The engine 20 in one example is a high-bypass geared aircraft engine. In a further example, the engine 20 bypass ratio is greater than about six (6), with an example embodiment being greater than about ten (10), the geared architecture 48 is an epicyclic gear train, such as a planetary gear system or other gear system, with a gear reduction ratio of greater than about 2.3 and the low pressure turbine 46 has a pressure ratio that is greater than about five. In one disclosed embodiment, the engine 20 bypass ratio is greater than about ten (10:1), the fan diameter is significantly larger than that of the low pressure compressor 44, and the low pressure turbine 46 has a pressure ratio that is greater than about five 5:1. Low pressure turbine 46 pressure ratio is pressure measured prior to inlet of low pressure turbine 46 as related to the pressure at the outlet of the low pressure turbine 46 prior to an exhaust nozzle. The geared architecture 48 may be an epicycle gear train, such as a planetary gear system or other gear system, with a gear reduction ratio of greater than about 2.3: 1. It should be understood, however, that the above parameters are only exemplary of one embodiment of a geared architecture engine and that the present disclosure is applicable to other gas turbine engines including direct drive turbofans.
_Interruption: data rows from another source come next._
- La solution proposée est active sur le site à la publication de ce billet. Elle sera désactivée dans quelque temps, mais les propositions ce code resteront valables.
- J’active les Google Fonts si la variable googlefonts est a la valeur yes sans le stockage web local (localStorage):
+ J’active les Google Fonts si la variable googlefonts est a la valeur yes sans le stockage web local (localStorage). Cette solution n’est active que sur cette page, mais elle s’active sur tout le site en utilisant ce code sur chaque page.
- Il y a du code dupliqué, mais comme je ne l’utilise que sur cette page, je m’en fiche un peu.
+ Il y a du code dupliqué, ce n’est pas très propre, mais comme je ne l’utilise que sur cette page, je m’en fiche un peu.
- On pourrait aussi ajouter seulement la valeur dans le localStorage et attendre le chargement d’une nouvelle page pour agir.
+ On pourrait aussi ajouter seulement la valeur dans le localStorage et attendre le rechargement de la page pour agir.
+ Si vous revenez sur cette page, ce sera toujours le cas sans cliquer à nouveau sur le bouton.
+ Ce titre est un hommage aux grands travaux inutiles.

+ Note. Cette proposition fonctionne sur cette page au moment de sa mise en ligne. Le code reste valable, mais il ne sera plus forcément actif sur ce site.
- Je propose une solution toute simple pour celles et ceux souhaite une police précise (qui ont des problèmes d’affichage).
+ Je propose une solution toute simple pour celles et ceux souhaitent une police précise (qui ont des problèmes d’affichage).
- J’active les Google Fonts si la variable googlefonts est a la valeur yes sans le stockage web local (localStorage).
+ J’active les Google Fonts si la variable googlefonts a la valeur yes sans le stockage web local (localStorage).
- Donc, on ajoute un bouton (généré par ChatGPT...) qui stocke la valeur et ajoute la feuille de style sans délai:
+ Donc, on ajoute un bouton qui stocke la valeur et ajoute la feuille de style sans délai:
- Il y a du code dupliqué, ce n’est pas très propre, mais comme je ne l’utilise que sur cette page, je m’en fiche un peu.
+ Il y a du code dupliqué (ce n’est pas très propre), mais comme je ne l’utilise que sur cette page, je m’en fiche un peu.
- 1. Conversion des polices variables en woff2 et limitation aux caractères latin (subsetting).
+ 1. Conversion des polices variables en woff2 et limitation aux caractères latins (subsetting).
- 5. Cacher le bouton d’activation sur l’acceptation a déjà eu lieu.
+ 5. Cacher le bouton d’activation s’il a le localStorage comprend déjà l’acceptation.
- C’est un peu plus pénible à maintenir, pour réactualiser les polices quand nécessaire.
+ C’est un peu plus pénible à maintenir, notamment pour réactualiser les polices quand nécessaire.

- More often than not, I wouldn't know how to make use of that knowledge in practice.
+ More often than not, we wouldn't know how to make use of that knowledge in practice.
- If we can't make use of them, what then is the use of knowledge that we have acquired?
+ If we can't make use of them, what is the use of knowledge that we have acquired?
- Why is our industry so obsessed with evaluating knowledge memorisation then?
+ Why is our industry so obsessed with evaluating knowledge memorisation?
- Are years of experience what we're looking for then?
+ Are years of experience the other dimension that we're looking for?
A significant amount of thrust is provided by the bypass flow B due to the high bypass ratio. The fan section 22 of the engine 20 is designed for a particular flight condition--typically cruise at about 0.8 Mach and about 35,000 feet (10,688 meters). The flight condition of 0.8 Mach and 35,000 ft (10,688 meters), with the engine at its best fuel consumption--also known as "bucket cruise Thrust Specific Fuel Consumption ('TSFC')"--is the industry standard parameter of pound-mass (lbm) of fuel per hour being burned divided by pound-force (lbf) of thrust the engine produces at that minimum point. "Low fan pressure ratio" is the pressure ratio across the fan blade alone, without a Fan Exit Guide Vane ("FEGV") system. The low fan pressure ratio as disclosed herein according to one non-limiting embodiment is less than about 1.45. "Low corrected fan tip speed" is the actual fan tip speed in ft/sec divided by an industry standard temperature correction of [(Tram °R)/(518.7 °R)]^0.5. The "Low corrected fan tip speed" as disclosed herein according to one non-limiting embodiment is less than about 1150 ft/second (350.5 m/sec).
In one non-limiting example, the fan 42 includes less than about 26 fan blades. In another non-limiting embodiment, the fan 42 includes less than about 20 fan blades. Moreover, in one further embodiment the low pressure turbine 46 includes no more than about 6 turbine rotors schematically indicated at 46a. In a further non-limiting example the low pressure turbine 46 includes about 3 turbine rotors. A ratio between the number of blades of the fan 42 and the number of low pressure turbine rotors 46a is between about 3.3 and about 8.6. The example low pressure turbine 46 provides the driving power to rotate the fan section 22 and therefore the relationship between the number of turbine rotors 46a in the low pressure turbine 46 and the number of blades in the fan section 22 discloses an example gas turbine engine 20 with increased power transfer efficiency.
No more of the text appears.